→ PROVIDED RECORDS:
════════════════
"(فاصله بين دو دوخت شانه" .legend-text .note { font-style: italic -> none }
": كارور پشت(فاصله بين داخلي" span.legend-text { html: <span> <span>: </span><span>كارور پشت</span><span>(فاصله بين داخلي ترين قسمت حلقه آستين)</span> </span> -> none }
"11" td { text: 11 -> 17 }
════════════════
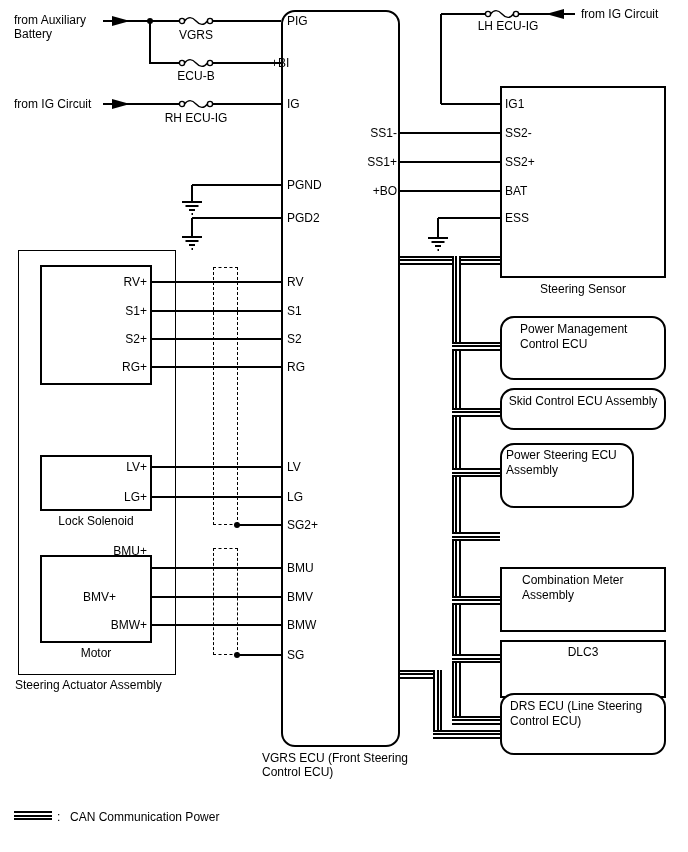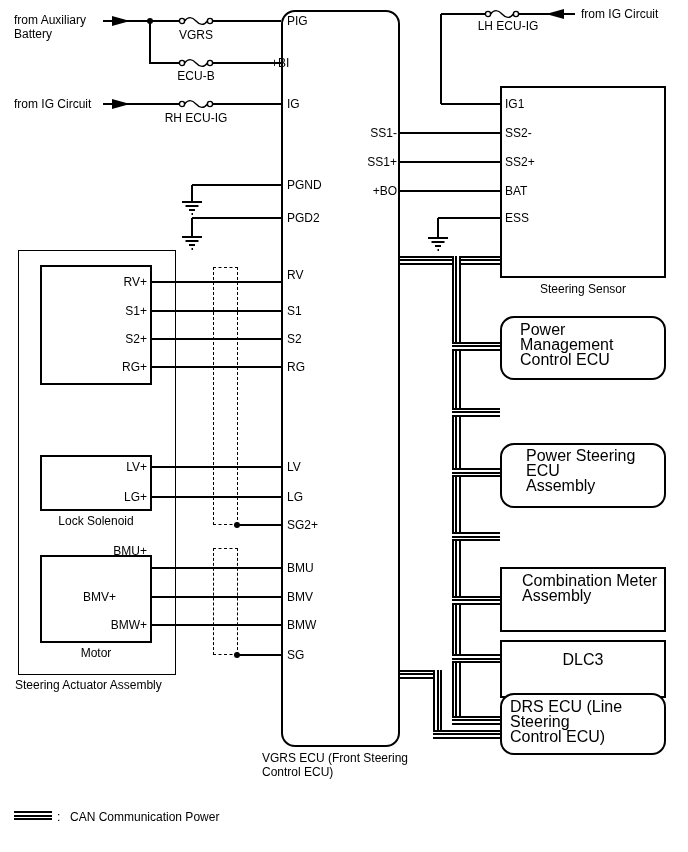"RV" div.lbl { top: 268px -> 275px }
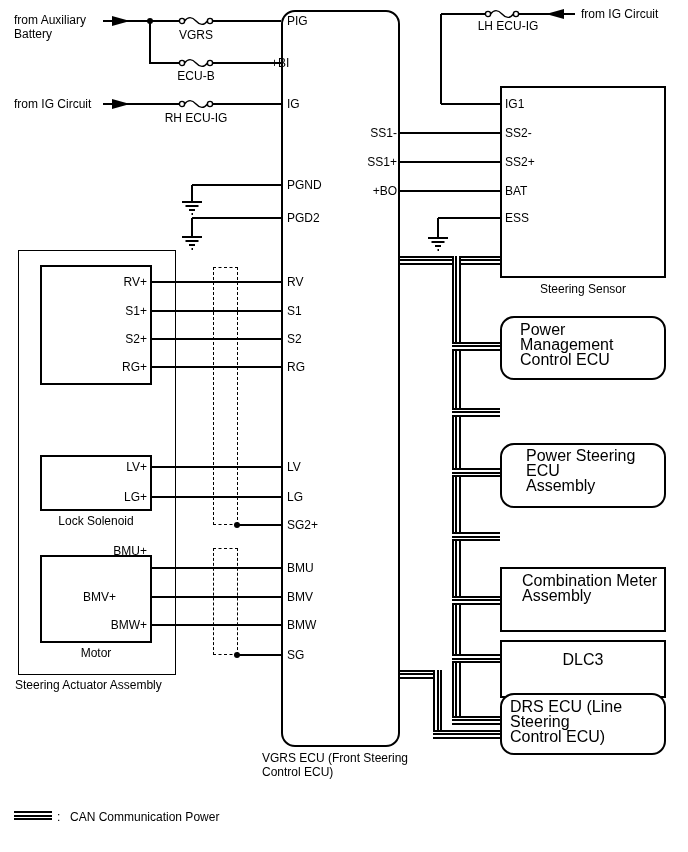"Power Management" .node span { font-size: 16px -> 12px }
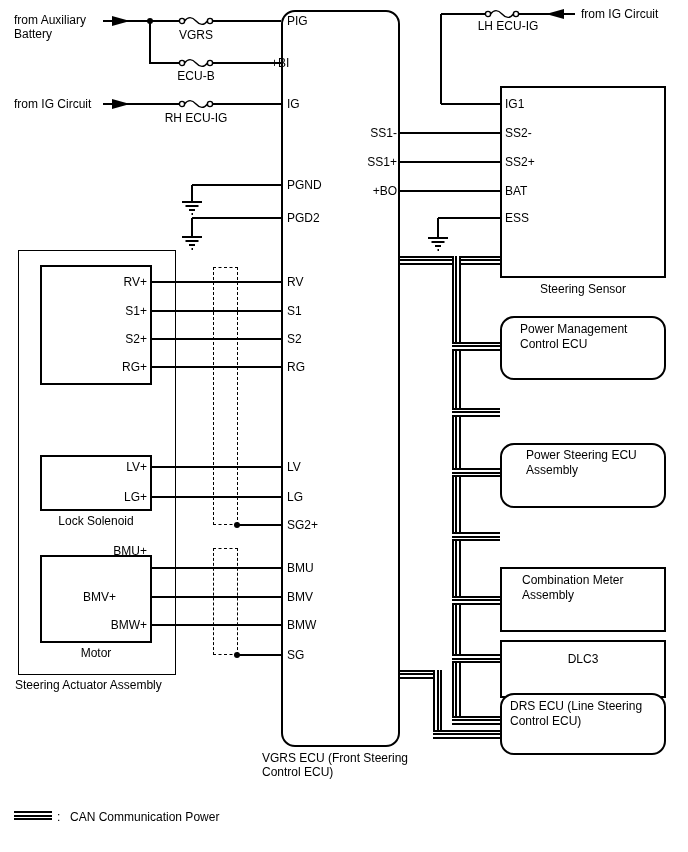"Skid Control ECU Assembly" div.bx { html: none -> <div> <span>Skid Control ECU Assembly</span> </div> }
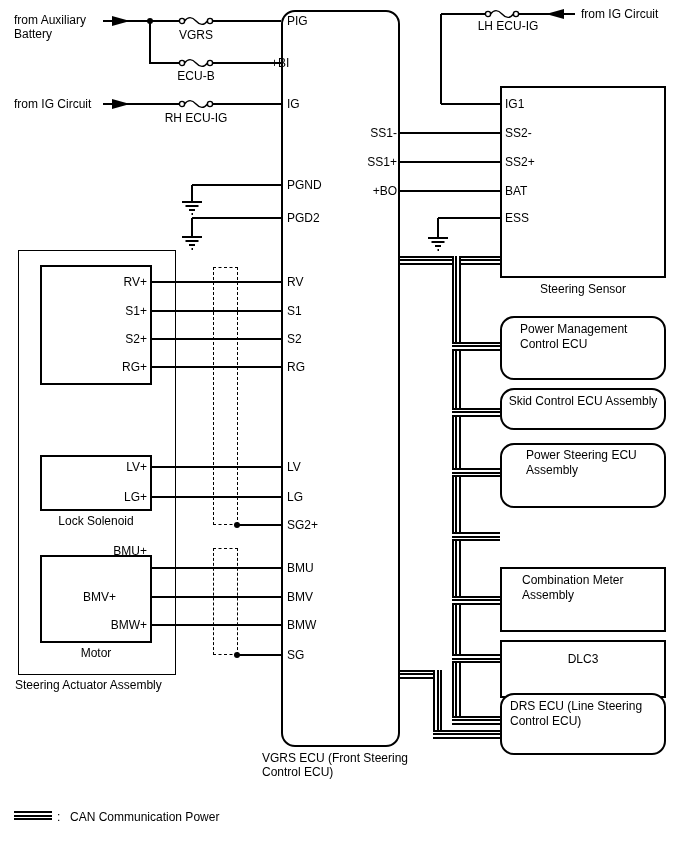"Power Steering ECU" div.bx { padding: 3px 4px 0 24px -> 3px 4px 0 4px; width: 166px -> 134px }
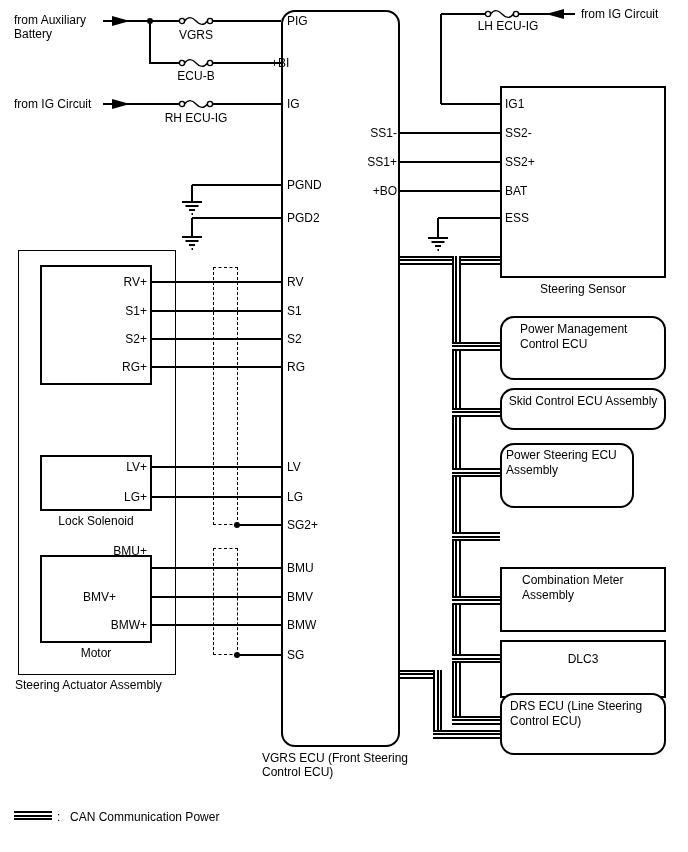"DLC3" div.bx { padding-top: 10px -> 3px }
════════════════
→ YOUR TASK:
Reproduce exactly the section above that begins at the line containing "بين دو دوخت" and ends at the line containing "text: 11 ->", leaving out all other lines.

→ SOLVED EXERCISE:
"(فاصله بين دو دوخت شانه" .legend-text .note { font-style: italic -> none }
": كارور پشت(فاصله بين داخلي" span.legend-text { html: <span> <span>: </span><span>كارور پشت</span><span>(فاصله بين داخلي ترين قسمت حلقه آستين)</span> </span> -> none }
"11" td { text: 11 -> 17 }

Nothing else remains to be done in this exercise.